Andrew, in your relentless crusade against Ken I think your above statement is actually a strong admission of Boris' weakness. You are saying -"don't worry about electing Boris to spite New Labour/Old Labour/The PC Brigade/The Mullahs" etc. as it doesn't matter anyway". But it does matter, and it'll matter increasingly, as the Mayor has huge impact on crime, transport and community relations. If you were really confident about Boris you say that he was the more competent man to deliver on these issues. But you probably know that Boris can't actually hack the detail - just like your colleague Paul Waugh also does. (Boris Bus Brainache article).
- George, Swiss Cottage
"TfL is also spending a million pounds a bus on new hydrogen buses to end C02 emissions from the tailpipe. Sadly, the hydrogen fuel for the buses is produced using massive quantities of electricity - which in Britain is largely generated by, ahem, burning coal. The carbon footprint of the new buses may thus actually be greater than that of a conventional diesel bus. "

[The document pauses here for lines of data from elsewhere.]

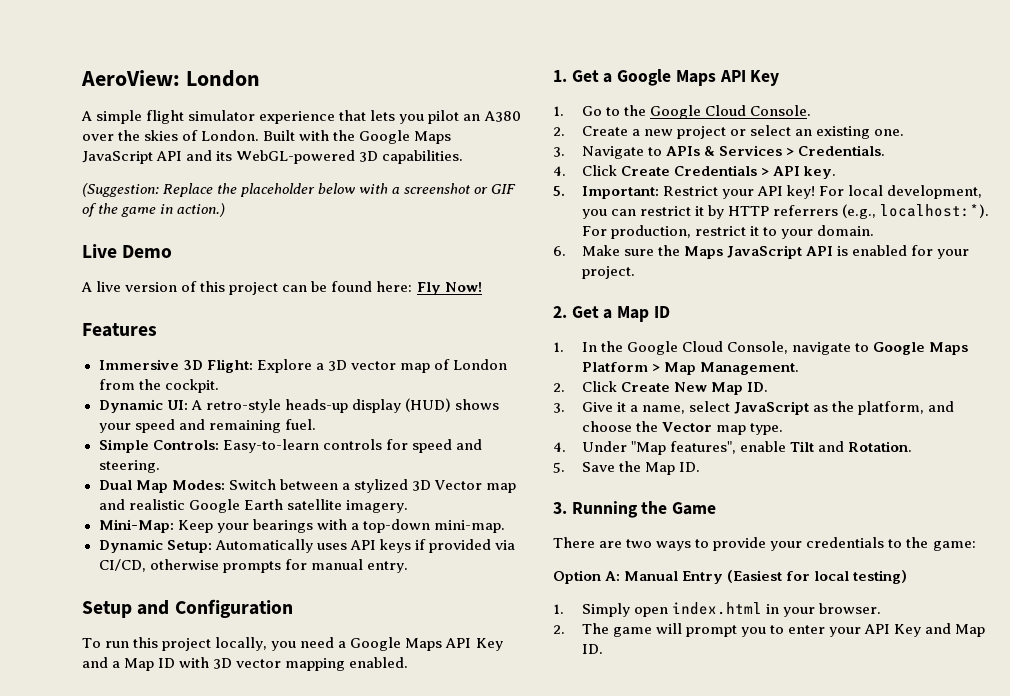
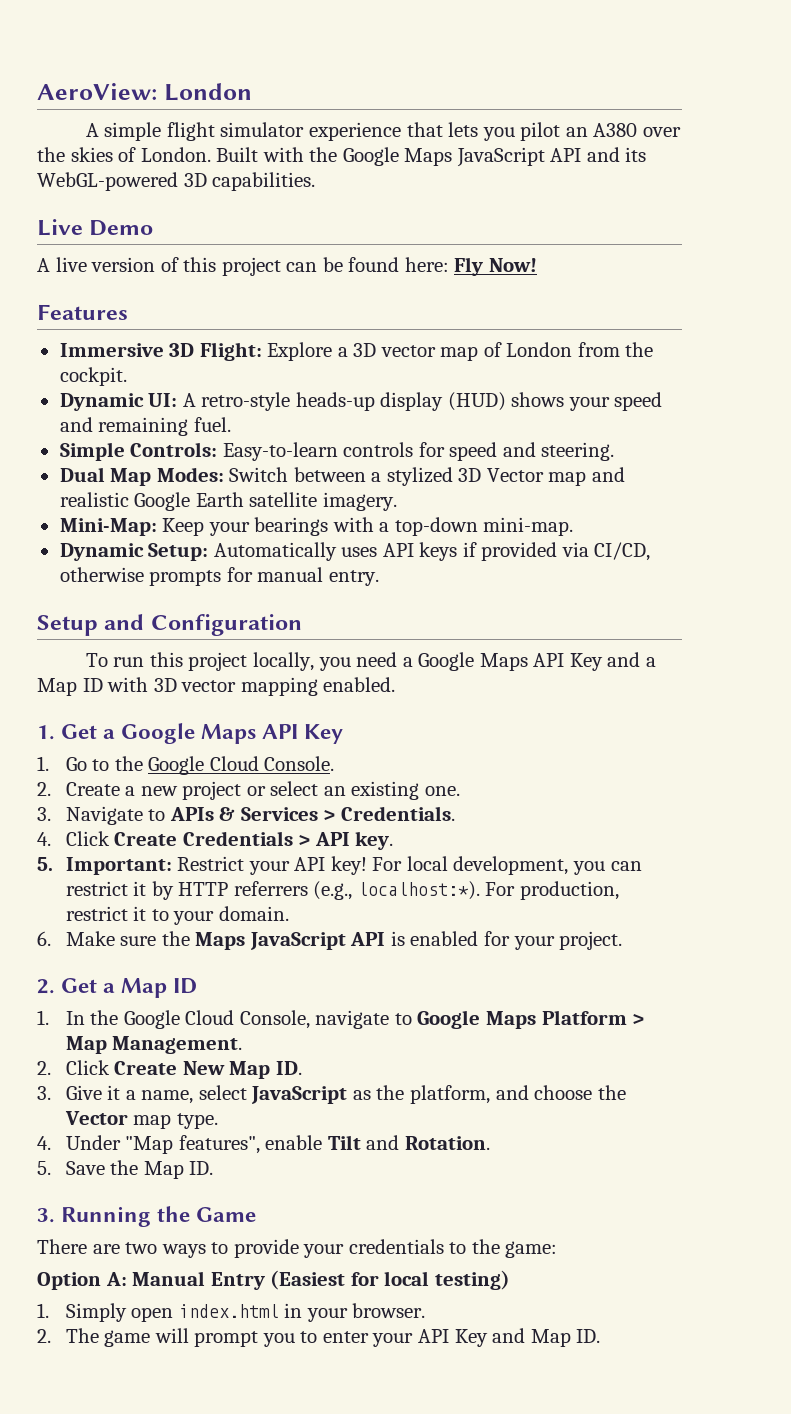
- (Suggestion: Replace the placeholder below with a screenshot or GIF of the game in action.)

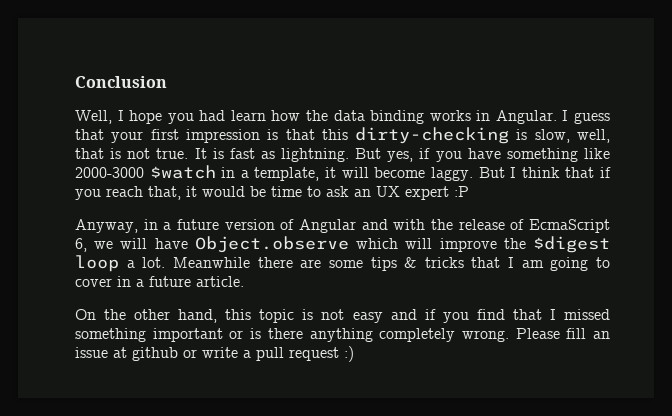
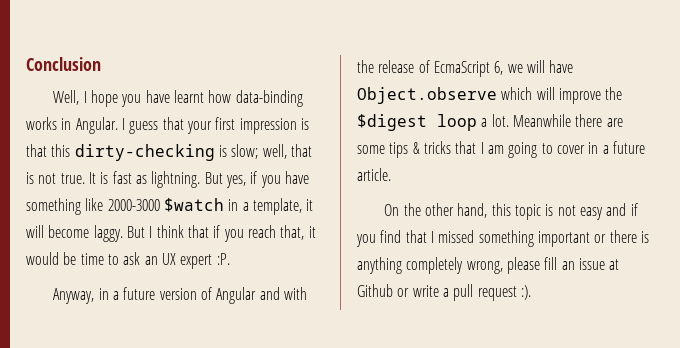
- Well, I hope you had learn how the data binding works in Angular.
+ Well, I hope you have learnt how data-binding works in Angular.
- I guess that your first impression is that this dirty-checking is slow, well, that is not true.
+ I guess that your first impression is that this dirty-checking is slow; well, that is not true.
- But I think that if you reach that, it would be time to ask an UX expert :P
+ But I think that if you reach that, it would be time to ask an UX expert :P.
- On the other hand, this topic is not easy and if you find that I missed something important or is there anything completely wrong. Please fill an issue at github or write a pull request :)
+ On the other hand, this topic is not easy and if you find that I missed something important or there is anything completely wrong, please fill an issue at Github or write a pull request :).

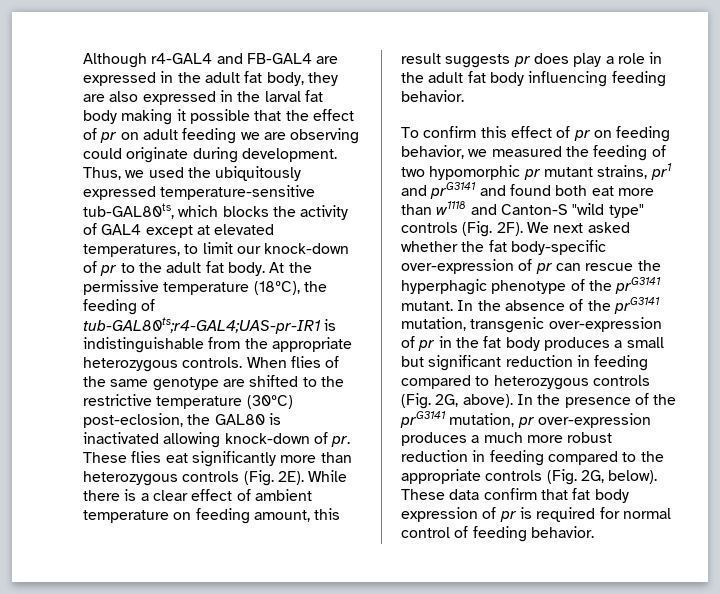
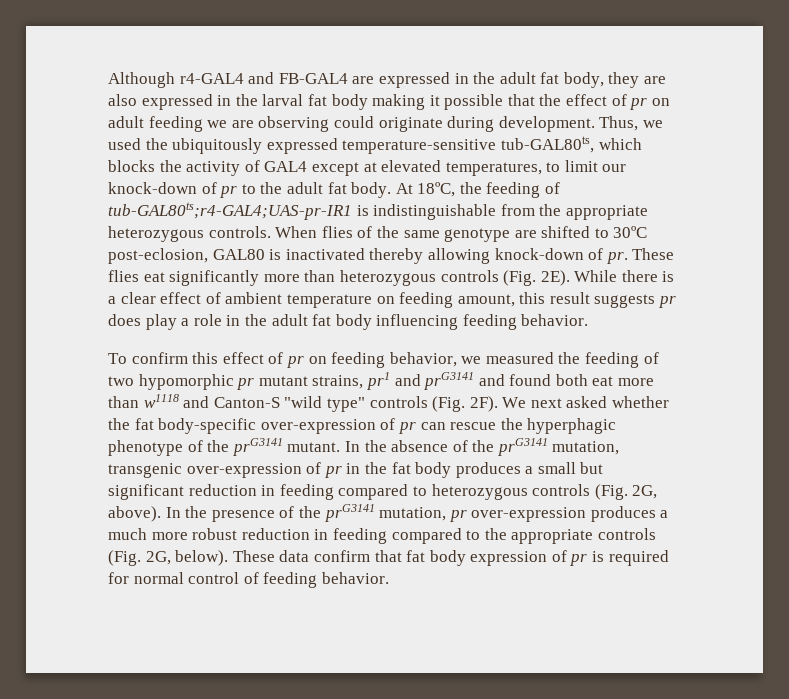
- At the permissive temperature (18ºC), the feeding of tub-GAL80ts;r4-GAL4;UAS-pr-IR1 is indistinguishable from the appropriate heterozygous controls.
+ At 18ºC, the feeding of tub-GAL80ts;r4-GAL4;UAS-pr-IR1 is indistinguishable from the appropriate heterozygous controls.
- When flies of the same genotype are shifted to the restrictive temperature (30ºC) post-eclosion, the GAL80 is inactivated allowing knock-down of pr.
+ When flies of the same genotype are shifted to 30ºC post-eclosion, GAL80 is inactivated thereby allowing knock-down of pr.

You get economies of scale in power generation, power stations are hugely more efficient at turning fuel into useful energy than an internal combustion engine, so I suspect that the overall carbon footprint would be less.
Far more importantly though, power stations can be remotely sited, producing their pollution a long way from population centres, rather than having buses pumping out pollution into the middle of 7.2 million people trying to breath!
even if they don't especially help the environment, they will certainly help Londoners get cleaner air!
- Chris, London, UK
The only "chiselling little crook" is Livingstone"" The sooner he is booted out, the better.
- John Bush, London, UK
You could have knocked me down with a feather when I came across this article. An anti- Ken diatribe from Mr Gilligan? Never! Anyone would think you saw yourself as a one-man propagandist's for Mr Johnson! Oh, clearly you do!
No doubt you have in your locker columns ready to print on the farce Mr Johnson has made with regard to Routemaster funding and on concerning telephone conversations Mr Johnson has had in the past with regard to Old Etonian buddies who have a propensity to threaten violence with others in your profession. Sorry, did I use the term 'profession' there? To do so would imply that you are a professional.